L’étude de Hla est axée sur les nanosciences et les sciences quantiques, avec un accent particulier sur la compréhension des propriétés chimiques et physiques des matériaux au niveau fondamental, c’est-à-dire au niveau de l’atome individuel. Outre la signature radiographique d’un atome, l’objectif principal de l’équipe était d’utiliser cette technique pour étudier l’effet de l’environnement sur un seul atome de terre rare.

« Nous avons également détecté les états chimiques d’atomes individuels », explique Hla. « En comparant les états chimiques d’un atome de fer et d’un atome de terbium à l’intérieur de leurs hôtes moléculaires respectifs, nous avons découvert que l’atome de terbium, un métal de terre rare, est plutôt isolé et ne change pas d’état chimique, tandis que l’atome de fer interagit fortement avec son environnement.

De nombreux matériaux à base de terres rares sont utilisés dans des appareils de tous les jours, tels que les téléphones portables, les ordinateurs et les téléviseurs, pour n’en citer que quelques-uns, et sont extrêmement importants pour la création et l’avancement de la technologie. Grâce à cette découverte, les scientifiques peuvent désormais identifier non seulement le type d’élément, mais aussi son état chimique, ce qui leur permettra de mieux manipuler les atomes à l’intérieur des différents matériaux hôtes afin de répondre aux besoins en constante évolution dans divers domaines. En outre, ils ont également mis au point une nouvelle méthode appelée « X-ray excited resonance tunneling ou X-ERT » qui leur permet de détecter comment les orbitales d’une seule molécule s’orientent à la surface d’un matériau à l’aide de rayons X synchrotron.

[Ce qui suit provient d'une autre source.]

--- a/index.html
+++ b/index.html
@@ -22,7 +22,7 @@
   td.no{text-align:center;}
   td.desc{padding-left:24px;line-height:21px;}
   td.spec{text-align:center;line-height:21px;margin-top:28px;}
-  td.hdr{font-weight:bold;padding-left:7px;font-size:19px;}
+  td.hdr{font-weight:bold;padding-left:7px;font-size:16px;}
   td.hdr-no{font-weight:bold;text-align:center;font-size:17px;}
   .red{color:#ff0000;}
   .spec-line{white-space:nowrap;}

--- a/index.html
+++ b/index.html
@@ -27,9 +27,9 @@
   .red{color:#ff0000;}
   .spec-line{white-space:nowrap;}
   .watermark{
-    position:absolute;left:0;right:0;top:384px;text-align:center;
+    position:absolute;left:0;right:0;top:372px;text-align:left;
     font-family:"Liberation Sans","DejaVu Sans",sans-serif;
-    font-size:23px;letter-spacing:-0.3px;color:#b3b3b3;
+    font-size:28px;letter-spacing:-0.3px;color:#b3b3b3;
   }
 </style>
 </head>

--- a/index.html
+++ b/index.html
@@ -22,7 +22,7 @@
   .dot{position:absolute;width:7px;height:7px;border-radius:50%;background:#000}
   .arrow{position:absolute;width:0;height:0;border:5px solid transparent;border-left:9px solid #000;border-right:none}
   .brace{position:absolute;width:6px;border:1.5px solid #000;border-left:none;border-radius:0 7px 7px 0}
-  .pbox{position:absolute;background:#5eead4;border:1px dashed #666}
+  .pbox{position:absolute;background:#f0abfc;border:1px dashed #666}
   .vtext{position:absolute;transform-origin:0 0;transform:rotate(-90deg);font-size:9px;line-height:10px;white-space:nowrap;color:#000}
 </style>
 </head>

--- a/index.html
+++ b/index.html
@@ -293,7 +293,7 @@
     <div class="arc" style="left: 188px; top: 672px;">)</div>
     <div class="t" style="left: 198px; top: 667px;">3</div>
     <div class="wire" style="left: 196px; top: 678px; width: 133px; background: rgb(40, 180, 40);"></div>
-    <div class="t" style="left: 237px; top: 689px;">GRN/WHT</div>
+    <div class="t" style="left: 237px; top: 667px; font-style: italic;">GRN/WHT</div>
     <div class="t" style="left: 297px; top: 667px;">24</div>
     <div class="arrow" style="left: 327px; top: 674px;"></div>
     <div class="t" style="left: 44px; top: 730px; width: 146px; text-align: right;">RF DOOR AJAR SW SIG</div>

« Cette réalisation associe les rayons X synchrotron au processus de tunnelisation quantique pour détecter la signature radiographique d’un atome individuel et ouvre de nombreuses directions de recherche passionnantes, notamment la recherche sur les propriétés quantiques et de spin (magnétique) d’un seul atome à l’aide des rayons X synchrotron », a déclaré M. Hla.

Outre Ajayi, plusieurs autres étudiants diplômés de l’OHIO, dont les actuels doctorants Sineth Premarathna en physique et Xinyue Cheng en chimie, ainsi que les anciens doctorants en physique Sanjoy Sarkar, Shaoze Wang, Kyaw Zin Latt, Tomas Rojas et Anh T. Ngo, actuellement professeur associé de génie chimique à l’université de l’Illinois-Chicago, ont participé à cette recherche. Eric Masson, professeur de chimie et titulaire de la chaire Roenigk du College of Arts and Sciences, a conçu et synthétisé la molécule de terre rare utilisée dans cette étude.

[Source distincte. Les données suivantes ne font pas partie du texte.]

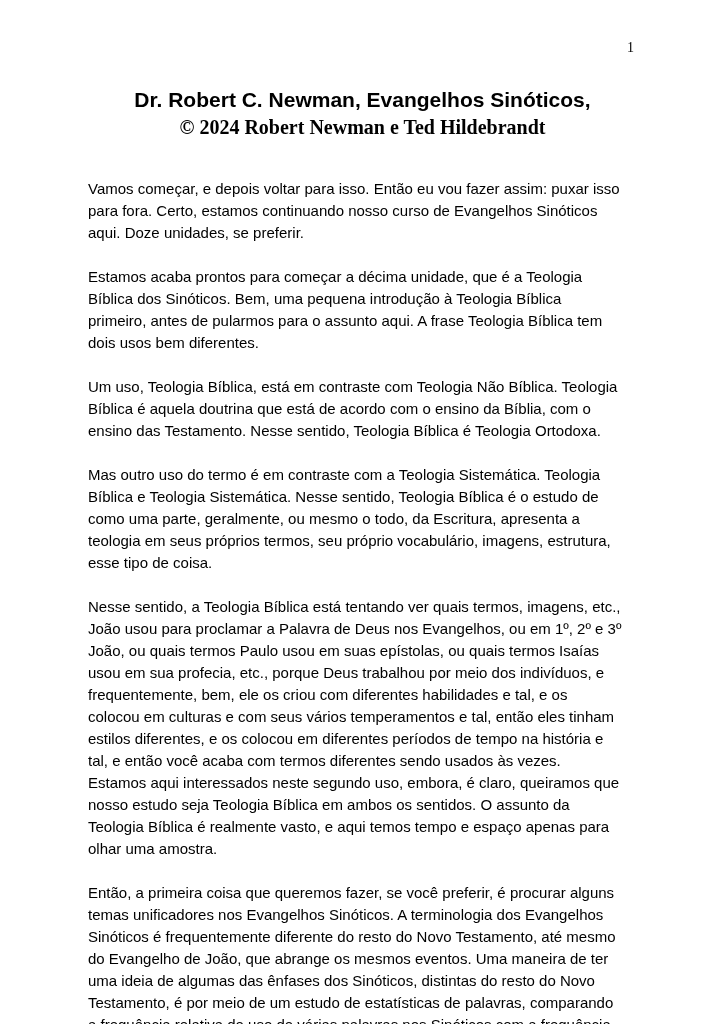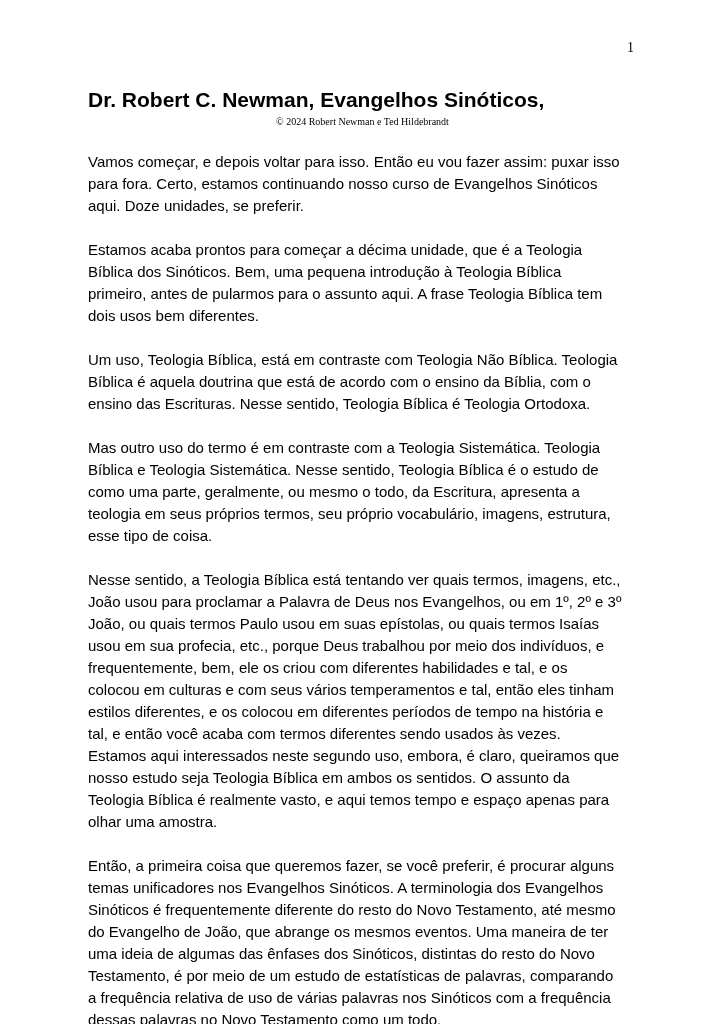--- a/index.html
+++ b/index.html
@@ -28,6 +28,7 @@
   }
   .doc-title {
     margin: 46px 0 2px 0;
+    text-align: center;
     font-family: "Liberation Sans", sans-serif;
     font-weight: 700;
     font-size: 21px;

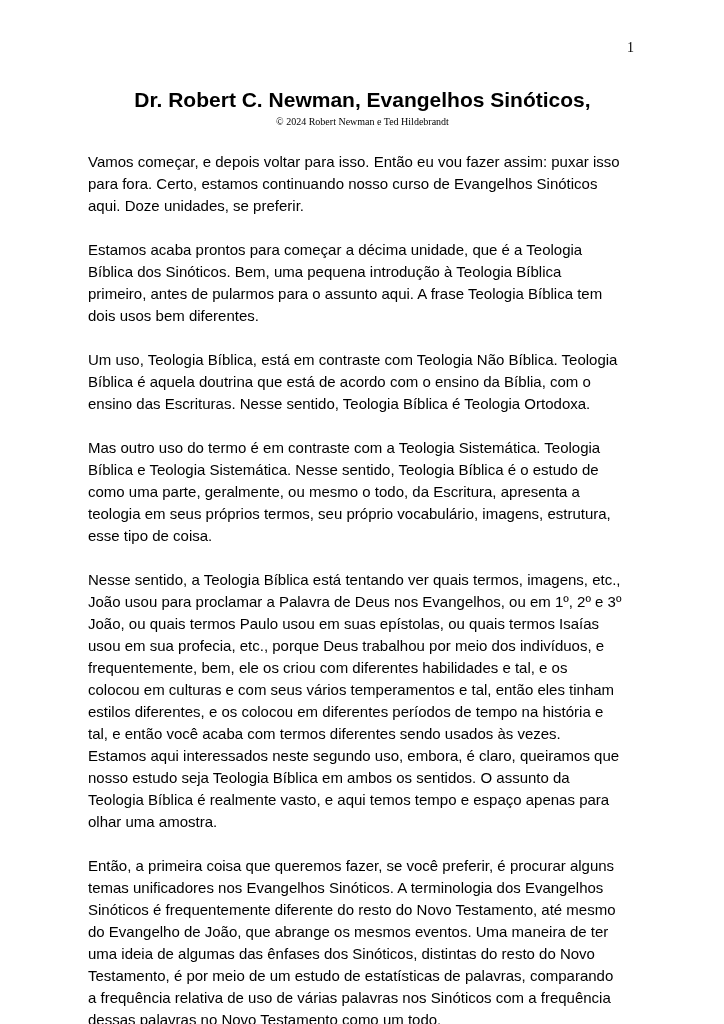--- a/index.html
+++ b/index.html
@@ -38,9 +38,10 @@
   .copyright {
     text-align: center;
     font-family: "Liberation Serif", serif;
-    font-size: 10px;
-    margin: 2px 0 24px 0;
+    font-size: 20px;
+    margin: 2px 0 39px 0;
     color: #000000;
+    font-weight: bold;
   }
   .body-text p {
     font-family: Liberation Sans, sans-serif;

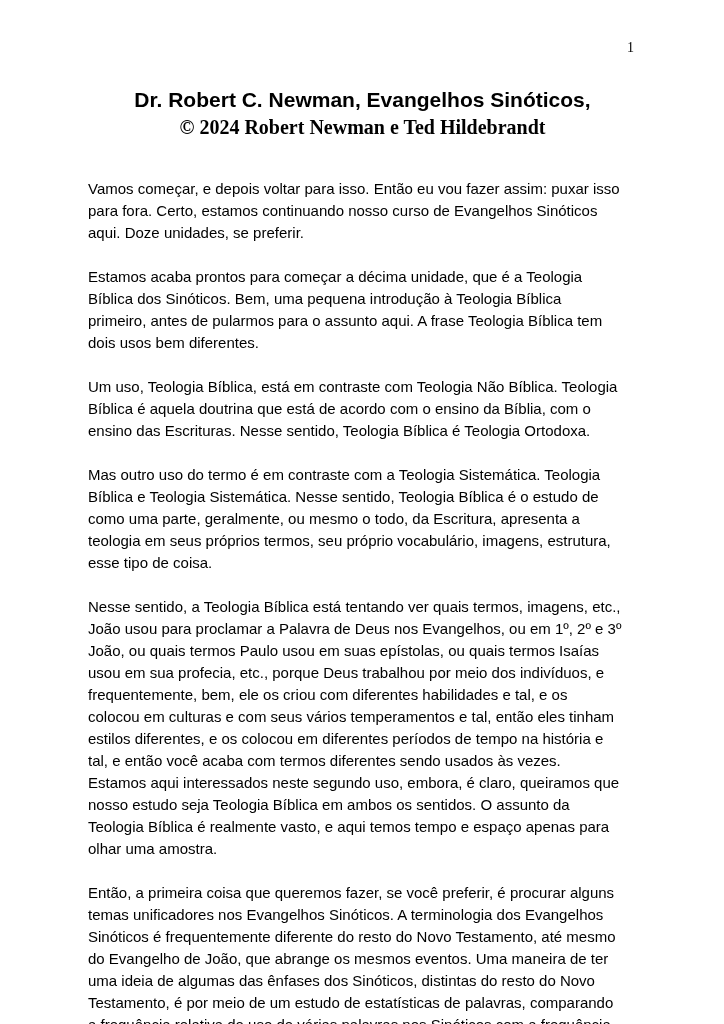--- a/index.html
+++ b/index.html
@@ -68,7 +68,7 @@
   <div class="body-text">
     <p>Vamos começar, e depois voltar para isso. Então eu vou fazer assim: puxar isso para fora. Certo, estamos continuando nosso curso de Evangelhos Sinóticos aqui. Doze unidades, se preferir.</p>
     <p>Estamos acaba prontos para começar a décima unidade, que é a Teologia Bíblica dos Sinóticos. Bem, uma pequena introdução à Teologia Bíblica primeiro, antes de pularmos para o assunto aqui. A frase Teologia Bíblica tem dois usos bem diferentes.</p>
-    <p>Um uso, Teologia Bíblica, está em contraste com Teologia Não Bíblica. Teologia Bíblica é aquela doutrina que está de acordo com o ensino da Bíblia, com o ensino das Escrituras. Nesse sentido, Teologia Bíblica é Teologia Ortodoxa.</p>
+    <p>Um uso, Teologia Bíblica, está em contraste com Teologia Não Bíblica. Teologia Bíblica é aquela doutrina que está de acordo com o ensino da Bíblia, com o ensino das Testamento. Nesse sentido, Teologia Bíblica é Teologia Ortodoxa.</p>
     <p>Mas outro uso do termo é em contraste com a Teologia Sistemática. Teologia Bíblica e Teologia Sistemática. Nesse sentido, Teologia Bíblica é o estudo de como uma parte, geralmente, ou mesmo o todo, da Escritura, apresenta a teologia em seus próprios termos, seu próprio vocabulário, imagens, estrutura, esse tipo de coisa.</p>
     <p>Nesse sentido, a Teologia Bíblica está tentando ver quais termos, imagens, etc., João usou para proclamar a Palavra de Deus nos Evangelhos, ou em 1º, 2º e 3º João, ou quais termos Paulo usou em suas epístolas, ou quais termos Isaías usou em sua profecia, etc., porque Deus trabalhou por meio dos indivíduos, e frequentemente, bem, ele os criou com diferentes habilidades e tal, e os colocou em culturas e com seus vários temperamentos e tal, então eles tinham estilos diferentes, e os colocou em diferentes períodos de tempo na história e tal, e então você acaba com termos diferentes sendo usados às vezes. Estamos aqui interessados neste segundo uso, embora, é claro, queiramos que nosso estudo seja Teologia Bíblica em ambos os sentidos. O assunto da Teologia Bíblica é realmente vasto, e aqui temos tempo e espaço apenas para olhar uma amostra.</p>
     <p>Então, a primeira coisa que queremos fazer, se você preferir, é procurar alguns temas unificadores nos Evangelhos Sinóticos. A terminologia dos Evangelhos Sinóticos é frequentemente diferente do resto do Novo Testamento, até mesmo do Evangelho de João, que abrange os mesmos eventos. Uma maneira de ter uma ideia de algumas das ênfases dos Sinóticos, distintas do resto do Novo Testamento, é por meio de um estudo de estatísticas de palavras, comparando a frequência relativa de uso de várias palavras nos Sinóticos com a frequência dessas palavras no Novo Testamento como um todo.</p>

À l’avenir, Hla et son équipe de recherche continueront d’utiliser les rayons X pour détecter les propriétés d’un seul atome et trouveront des moyens de révolutionner davantage leurs applications pour la recherche de matériaux critiques et bien d’autres choses encore.

Référence : « Characterization of just one atom using synchrotron X-rays » par Tolulope M. Ajayi, Nozomi Shirato, Tomas Rojas, Sarah Wieghold, Xinyue Cheng, Kyaw Zin Latt, Daniel J. Trainer, Naveen K. Dandu, Yiming Li, Sineth Premarathna, Sanjoy Sarkar, Daniel Rosenmann, Yuzi Liu, Nathalie Kyritsakas, Shaoze Wang, Eric Masson, Volker Rose, Xiaopeng Li, Anh T. Ngo et Saw-Wai Hla, 31 mai 2023, Nature.